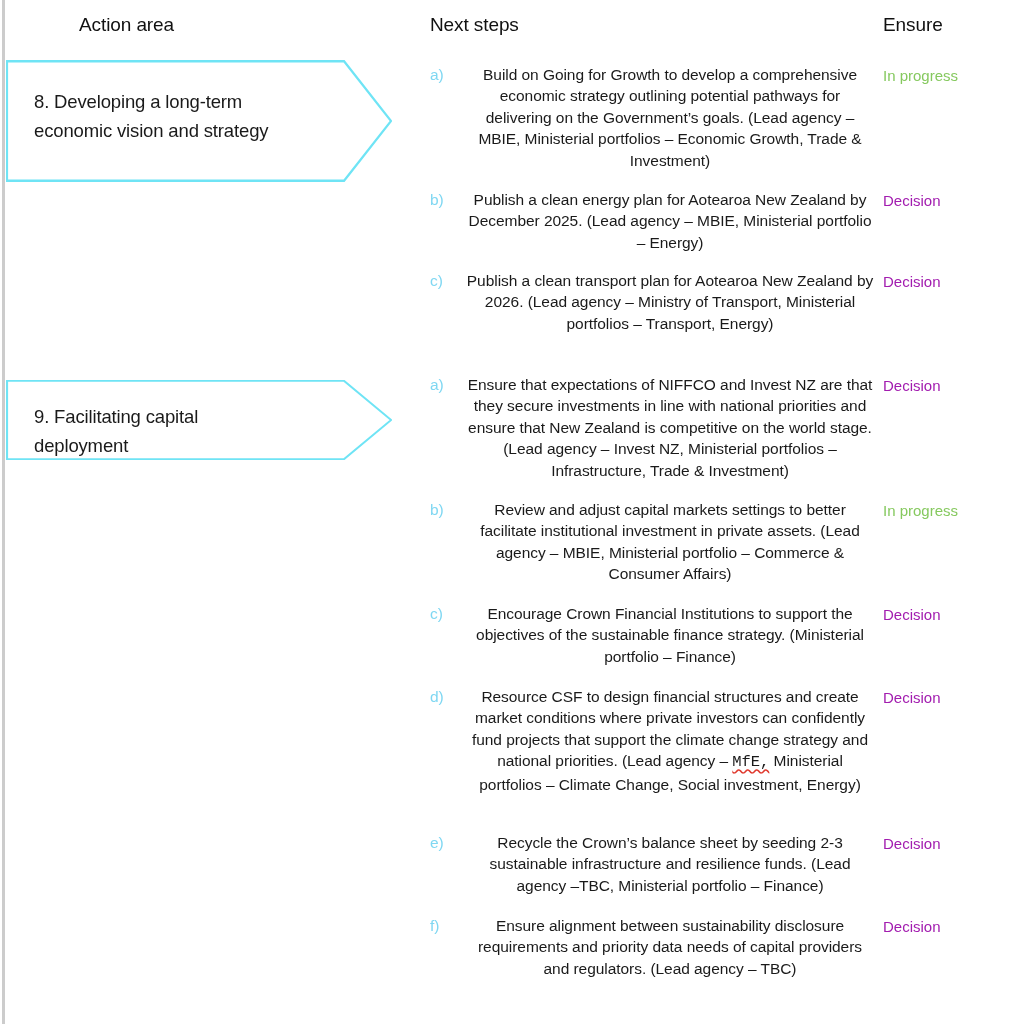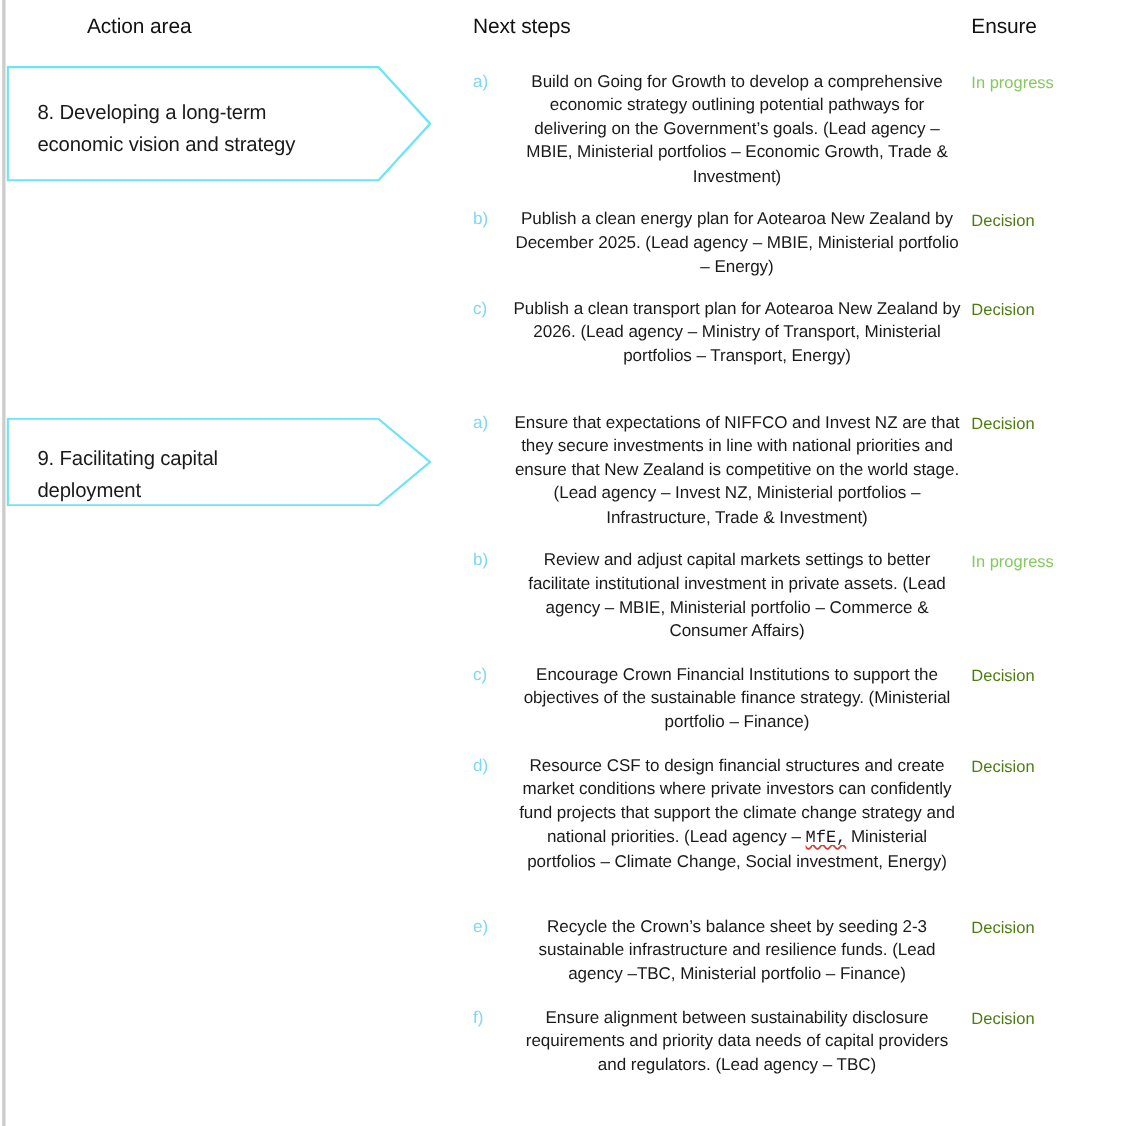--- a/index.html
+++ b/index.html
@@ -62,21 +62,21 @@
   }
   .chevron .label {
     position: relative;
     z-index: 2;
     font-size: 18.5px;
     line-height: 29px;
     letter-spacing: -0.15px;
     padding-left: 28px;
     padding-right: 100px;
   }
-  #chevron-8 { top: 60px;  height: 105px; }
+  #chevron-8 { top: 60px;  height: 122px; }
   #chevron-8 .label { padding-top: 27px; }
   #chevron-9 { top: 380px; height: 80px; }
   #chevron-9 .label { padding-top: 22px; }
 
   
   .step {
     position: absolute;
     left: 430px;
     width: 445px;
   }
@@ -107,21 +107,21 @@
   
   .status {
     position: absolute;
     left: 883px;
     width: 135px;
     font-size: 15px;
     line-height: 21px;
     white-space: nowrap;
   }
   .status.in-progress { color: #86c95f; }
-  .status.decision    { color: #4d7c0f; }
+  .status.decision    { color: #a21caf; }
 </style>
 </head>
 <body>
 
 <div id="left-rule"></div>
 
 <div id="header-row">
   <div class="col-head" id="head-action">Action area</div>
   <div class="col-head" id="head-next">Next steps</div>
   <div class="col-head" id="head-status">Ensure</div>

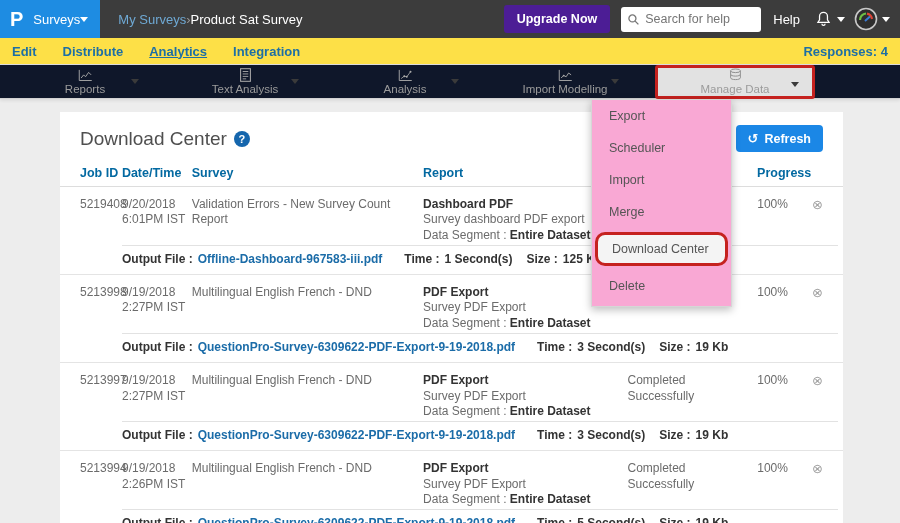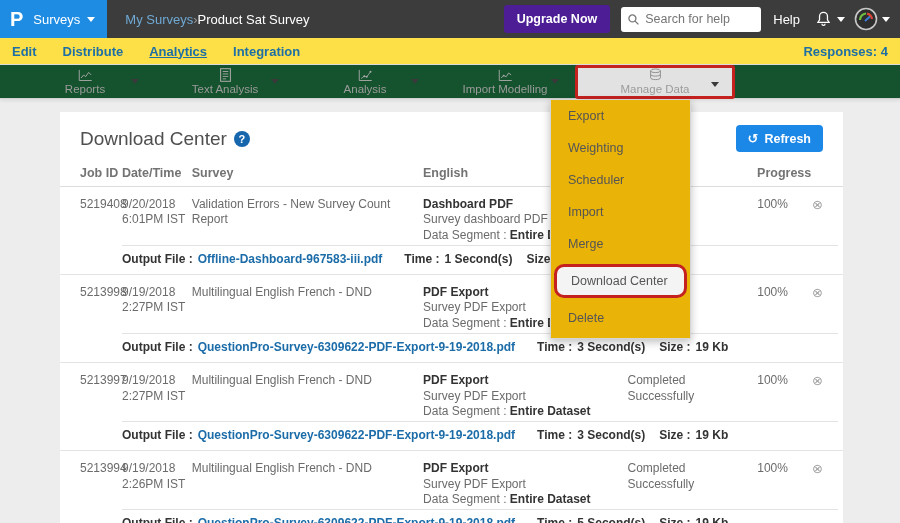--- a/index.html
+++ b/index.html
@@ -5,21 +5,21 @@
   * { margin:0; padding:0; box-sizing:border-box; }
   html,body { width:900px; height:523px; overflow:hidden; background:#ededed;
               font-family:"Liberation Sans", sans-serif; }
   body { position:relative; }
 
   
   .topbar { height:38px; background:#3c3c3c; display:flex; align-items:center; color:#fff; }
   .logo-area { background:#1e8ce2; height:38px; display:flex; align-items:center;
                padding:0 12px 0 10px; gap:10px; cursor:pointer; }
   .logo { font-size:20px; font-weight:bold; color:#fff; }
-  .product-menu { font-size:13px; color:#fff; display:flex; align-items:center; gap:7px; }
+  .product-menu { font-size:13px; color:#fff; display:flex; align-items:center; gap:0; }
   .caret { width:0; height:0; border-left:4px solid transparent; border-right:4px solid transparent;
            border-top:5px solid #fff; display:inline-block; }
   .breadcrumb { display:flex; align-items:center; gap:0; margin-left:18px; font-size:13px; }
   .bc-link { color:#6fa9d4; cursor:pointer; }
   .bc-sep { color:#9a9a9a; font-size:13px; }
   .bc-current { color:#fff; }
   .topbar .spacer { flex:1; }
   .upgrade-btn { background:#4c1d95; color:#fff; border:none; font-weight:bold; font-size:12.5px;
                  padding:7px 13px; border-radius:3px; cursor:pointer; font-family:inherit; }
   .search-box { background:#fff; border-radius:3px; height:25px; width:140px; margin-left:11px;
@@ -32,23 +32,23 @@
 
   
   .nav { height:27px; background:#fde047; border-bottom:1px solid #dcdcdc; display:flex;
          align-items:center; padding:0 12px; gap:26px; }
   .nav-item { font-size:13px; font-weight:bold; color:#1d6fa5; cursor:pointer; }
   .nav-item.active { text-decoration:underline; }
   .nav .spacer { flex:1; }
   .responses { font-size:13px; font-weight:bold; color:#1d6fa5; }
 
   
-  .toolbar { height:34px; background:#14532d; border-bottom:1px solid #d2d2d2; display:flex;
+  .toolbar { height:34px; background:#0f172a; border-bottom:1px solid #d2d2d2; display:flex;
              align-items:center; padding-left:15px; box-shadow:0 2px 3px rgba(0,0,0,.07);
-             position:relative; z-index:5; }
+             position:relative; z-index:5;gap:20px; }
   .titem { width:140px; height:34px; position:relative; display:flex; flex-direction:column;
            align-items:center; justify-content:center; cursor:pointer; }
   .titem .tlabel { font-size:11.5px; color:#9b9b9b; margin-top:1px; }
   .titem .caret { position:absolute; right:16px; top:14px; border-top-color:#3a3a3a; }
   .titem svg { display:block; }
   .titem.highlight { width:160px; background:#e2e2e2; border:3px solid #c5221f; border-radius:3px; }
   .titem.highlight .caret { right:13px; }
 
   
   .main { height:424px; padding-top:13px; }
@@ -58,37 +58,37 @@
   .help-badge { width:16px; height:16px; border-radius:50%; background:#1566ad; color:#fff;
                 font-size:11px; font-weight:bold; display:inline-flex; align-items:center;
                 justify-content:center; margin-left:7px; cursor:pointer; }
   .refresh-btn { margin-left:auto; background:#1b87e6; color:#fff; border:none; border-radius:4px;
                  font-size:12.5px; font-weight:bold; padding:6px 12px; cursor:pointer;
                  display:flex; align-items:center; gap:6px; font-family:inherit; }
   .refresh-glyph { font-family:"DejaVu Sans", sans-serif; font-size:13px; font-weight:bold; }
 
   
   .thead { display:flex; padding:5px 20px 6px; border-bottom:1px solid #dddddd;
-           font-size:12.5px; font-weight:bold; color:#737373; }
+           font-size:12.5px; font-weight:bold; color:#0369a1; }
   .c-job{width:42px;} .c-date{width:70px;} .c-survey{width:232px; padding-right:14px;}
   .c-report{width:205px; padding-right:10px;} .c-status{width:130px; padding-right:30px;}
   .c-progress{width:42px;} .c-action{width:24px; text-align:right;}
   .trow { border-bottom:1px solid #e4e4e4; }
   .rmain { display:flex; padding:10px 20px 2px; font-size:12px; color:#6b6b6b; line-height:1.28; }
   .rep-name { font-weight:bold; color:#333; }
   .rep-seg b { color:#333; }
   .close-icon { font-family:"DejaVu Sans", sans-serif; color:#9e9e9e; font-size:13px; cursor:pointer; }
   .routput { margin:0 5px 0 62px; border-top:1px solid #e2e2e2; padding:6px 0 8px;
              font-size:12px; font-weight:bold; color:#333; display:flex; gap:22px; align-items:baseline; }
   .routput .pair { display:flex; gap:5px; }
   .file-link { color:#1b6ca8; cursor:pointer; text-decoration:none; }
   .routput .pair.size { margin-left:-8px; }
 
   
-  .dropdown { position:absolute; left:550px; top:99px; width:141px; background:#eab308;
+  .dropdown { position:absolute; left:591px; top:99px; width:141px; background:#f9a8d4;
               border:1px solid #d6d6d6; box-shadow:0 3px 8px rgba(0,0,0,.25); z-index:20;
               padding-bottom:4px; }
   .ditem { padding:9px 17px; font-size:12.5px; color:#555; cursor:pointer; }
   .ditem.highlight { border:3px solid #c5221f; border-radius:10px; margin:4px 3px;
                      padding:7px 14px; background:#f4f4f4; }
 </style>
 </head>
 <body>
 
 <div class="topbar">
@@ -200,21 +200,21 @@
       <button class="refresh-btn">
         <span class="refresh-glyph">↺</span>
         <span>Refresh</span>
       </button>
     </div>
 
     <div class="thead">
       <div class="c-job">Job ID</div>
       <div class="c-date">Date/Time</div>
       <div class="c-survey">Survey</div>
-      <div class="c-report">English</div>
+      <div class="c-report">Report</div>
       <div class="c-status"></div>
       <div class="c-progress">Progress</div>
       <div class="c-action"></div>
     </div>
 
     <div class="trow">
       <div class="rmain">
         <div class="c-job">5219408</div>
         <div class="c-date">9/20/2018 6:01PM IST</div>
         <div class="c-survey">Validation Errors - New Survey Count Report</div>
@@ -330,19 +330,18 @@
             <span>Size :</span>
             <span>19 Kb</span>
           </span>
       </div>
     </div>
   </div>
 </div>
 
 <div class="dropdown">
   <div class="ditem">Export</div>
-  <div class="ditem">Weighting</div>
   <div class="ditem">Scheduler</div>
   <div class="ditem">Import</div>
   <div class="ditem">Merge</div>
   <div class="ditem highlight">Download Center</div>
   <div class="ditem">Delete</div>
 </div>
 
 </body></html>

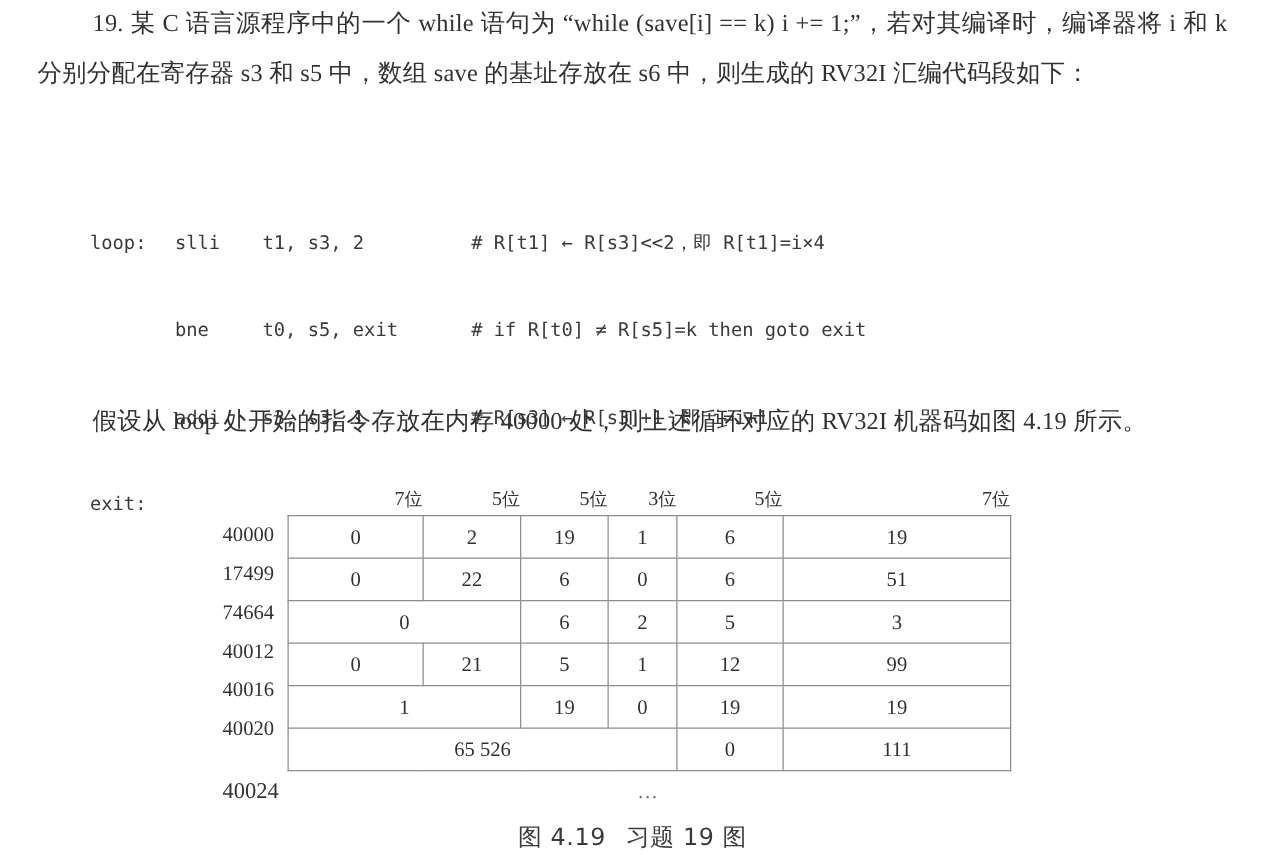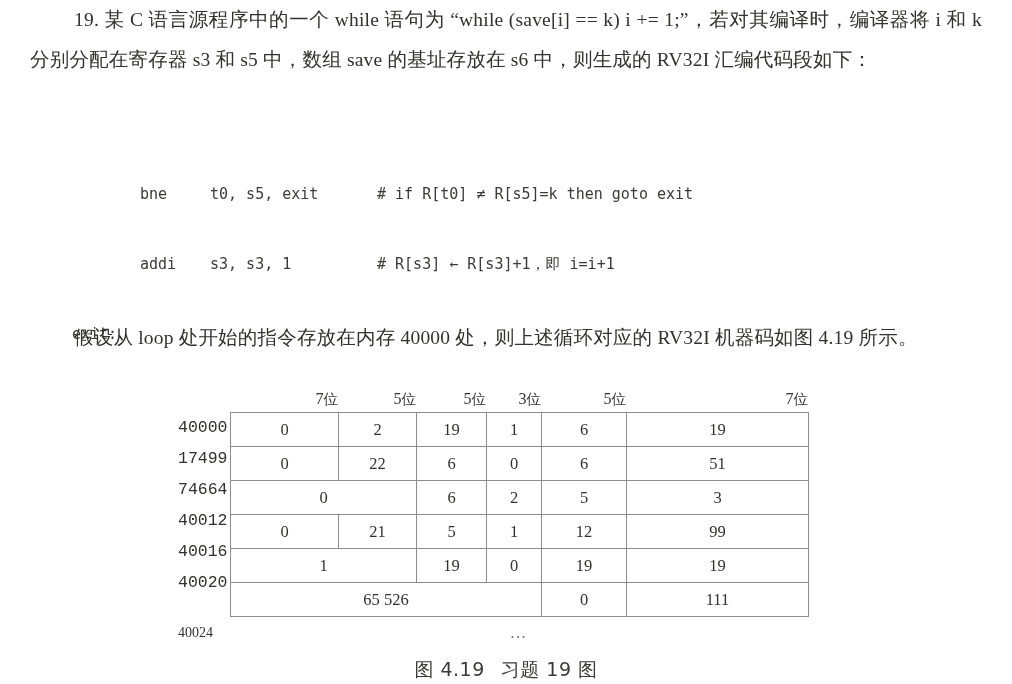--- a/index.html
+++ b/index.html
@@ -101,28 +101,27 @@
     position: absolute;
     left: 0;
     width: 52px;
     text-align: left;
     font-size: 16.5px;
     color: #31312f;
   }
   .addr-col div {
     height: 31px;
     line-height: 31px;
-    font-family: Liberation Mono, monospace;
   }
   #addr-last {
     position: absolute;
     left: 0;
     width: 52px;
     text-align: left;
-    font-size: 14px;
+    font-size: 18px;
     color: #31312f;
     line-height: 31px;
   }
   #ellipsis-row {
     position: absolute;
     left: 52px;
     width: 578px;
     height: 31px;
     line-height: 31px;
     text-align: center;
@@ -145,20 +144,21 @@
 </style>
 </head>
 <body>
 
 <div class="para" id="para-intro">
   <span class="indent"></span><span>19.</span>
   <span>某 C 语言源程序中的一个 while 语句为 “while (save[i] == k) i += 1;”，若对其编译时，编译器将 i 和 k 分别分配在寄存器 s3 和 s5 中，数组 save 的基址存放在 s6 中，则生成的 RV32I 汇编代码段如下：</span>
 </div>
 
 <div id="code-block">
+  <span class="code-line"><span class="c-label">loop:</span><span class="c-op">slli</span><span class="c-args">t1, s3, 2</span><span class="c-cmt"># R[t1] ← R[s3]&lt;&lt;2，即 R[t1]=i×4</span></span>
   <span class="code-line"><span class="c-label"></span><span class="c-op">bne</span><span class="c-args">t0, s5, exit</span><span class="c-cmt"># if R[t0] ≠ R[s5]=k then goto exit</span></span>
   <span class="code-line"><span class="c-label"></span><span class="c-op">addi</span><span class="c-args">s3, s3, 1</span><span class="c-cmt"># R[s3] ← R[s3]+1，即 i=i+1</span></span>
   <span class="code-line"><span class="c-label">exit:</span><span class="c-op"></span><span class="c-args"></span><span class="c-cmt"></span></span>
 </div>
 
 <div class="para" id="para-assume">
   <span class="indent"></span><span>假设从 loop 处开始的指令存放在内存 40000 处，则上述循环对应的 RV32I 机器码如图 4.19 所示。</span>
 </div>
 
 <div id="figure">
※
→ TASK TO COMPLETE: For every line above that includes the word "topbar", return the line.

→ THE COMPLETED TASK:
   .topbar { height:38px; background:#3c3c3c; display:flex; align-items:center; color:#fff; }
   .topbar .spacer { flex:1; }
 <div class="topbar">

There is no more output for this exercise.